WHAT THE TASK REQUIRES: Once you reach the line containing "right -> center" in the data below, restate each line word for word up to and including the one containing "right -> left".

MATERIAL FOR THIS EXERCISE:
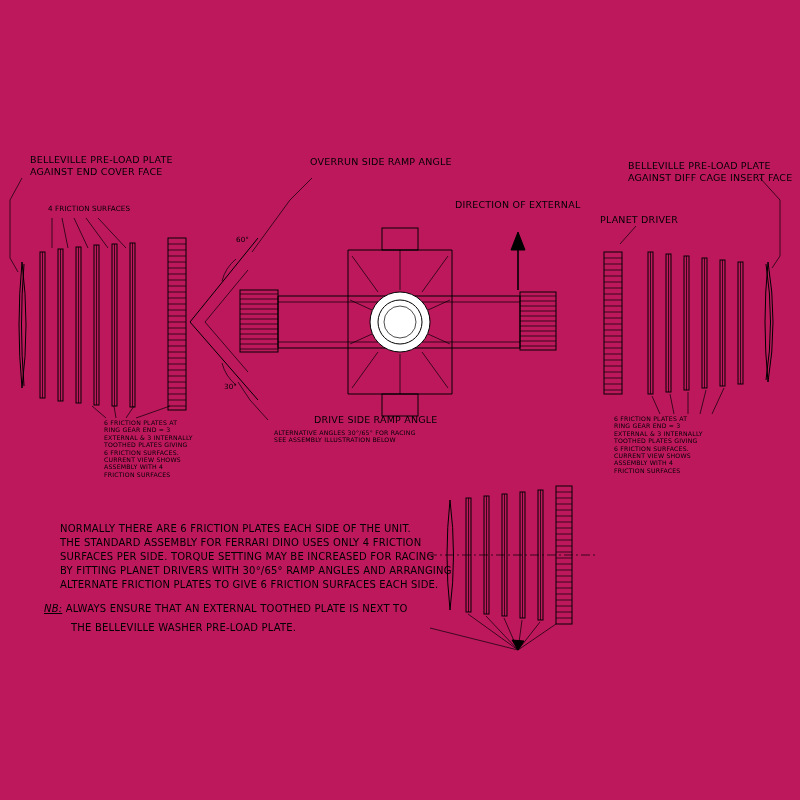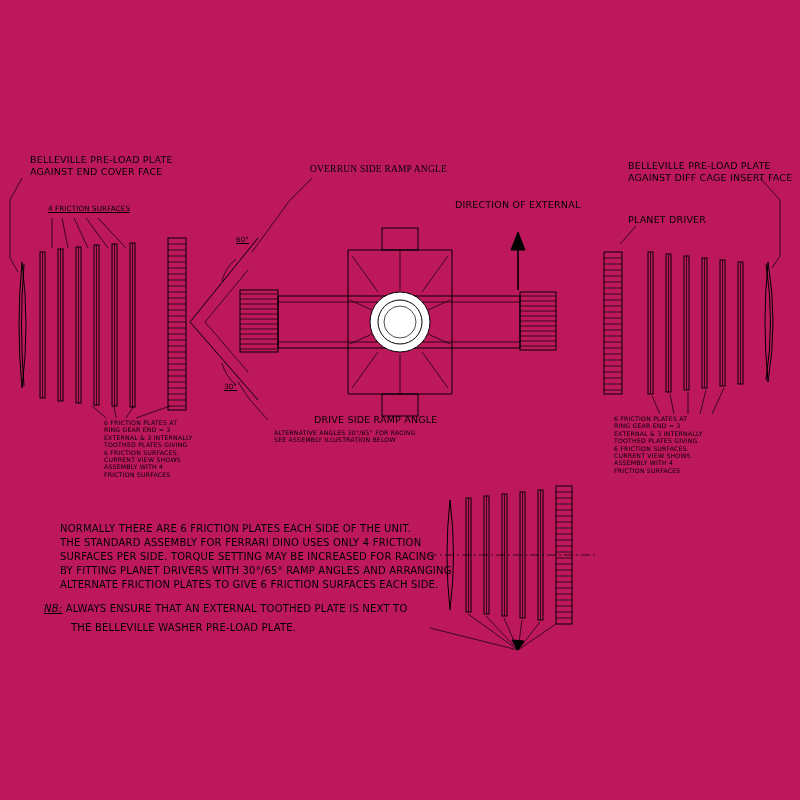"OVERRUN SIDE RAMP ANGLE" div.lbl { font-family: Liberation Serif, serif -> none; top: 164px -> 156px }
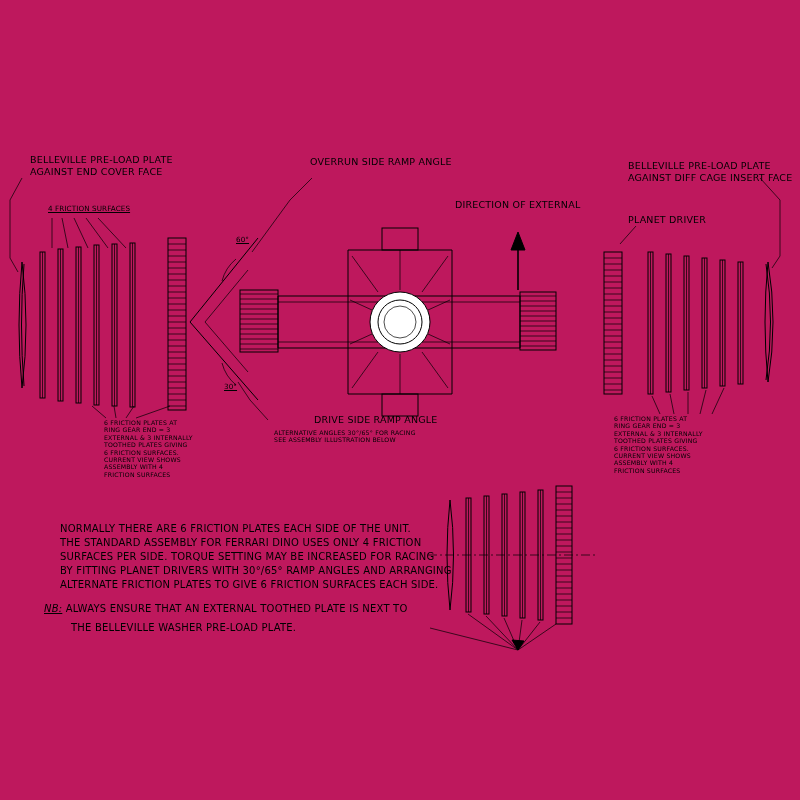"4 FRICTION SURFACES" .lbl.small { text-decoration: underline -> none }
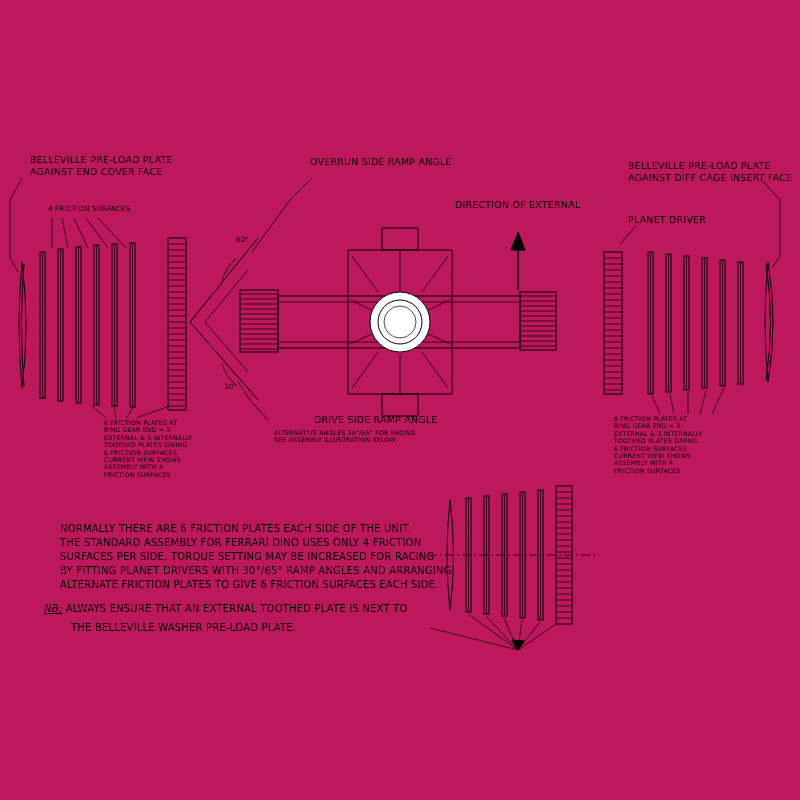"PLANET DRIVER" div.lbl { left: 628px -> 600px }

==

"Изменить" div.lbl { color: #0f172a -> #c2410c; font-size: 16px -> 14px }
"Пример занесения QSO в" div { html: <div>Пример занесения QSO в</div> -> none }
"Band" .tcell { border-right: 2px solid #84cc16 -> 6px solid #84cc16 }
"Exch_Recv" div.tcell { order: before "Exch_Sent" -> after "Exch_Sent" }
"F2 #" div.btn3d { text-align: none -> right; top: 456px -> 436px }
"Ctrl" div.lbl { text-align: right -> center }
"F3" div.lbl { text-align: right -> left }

YOUR RESPONSE:
"Ctrl" div.lbl { text-align: right -> center }
"F3" div.lbl { text-align: right -> left }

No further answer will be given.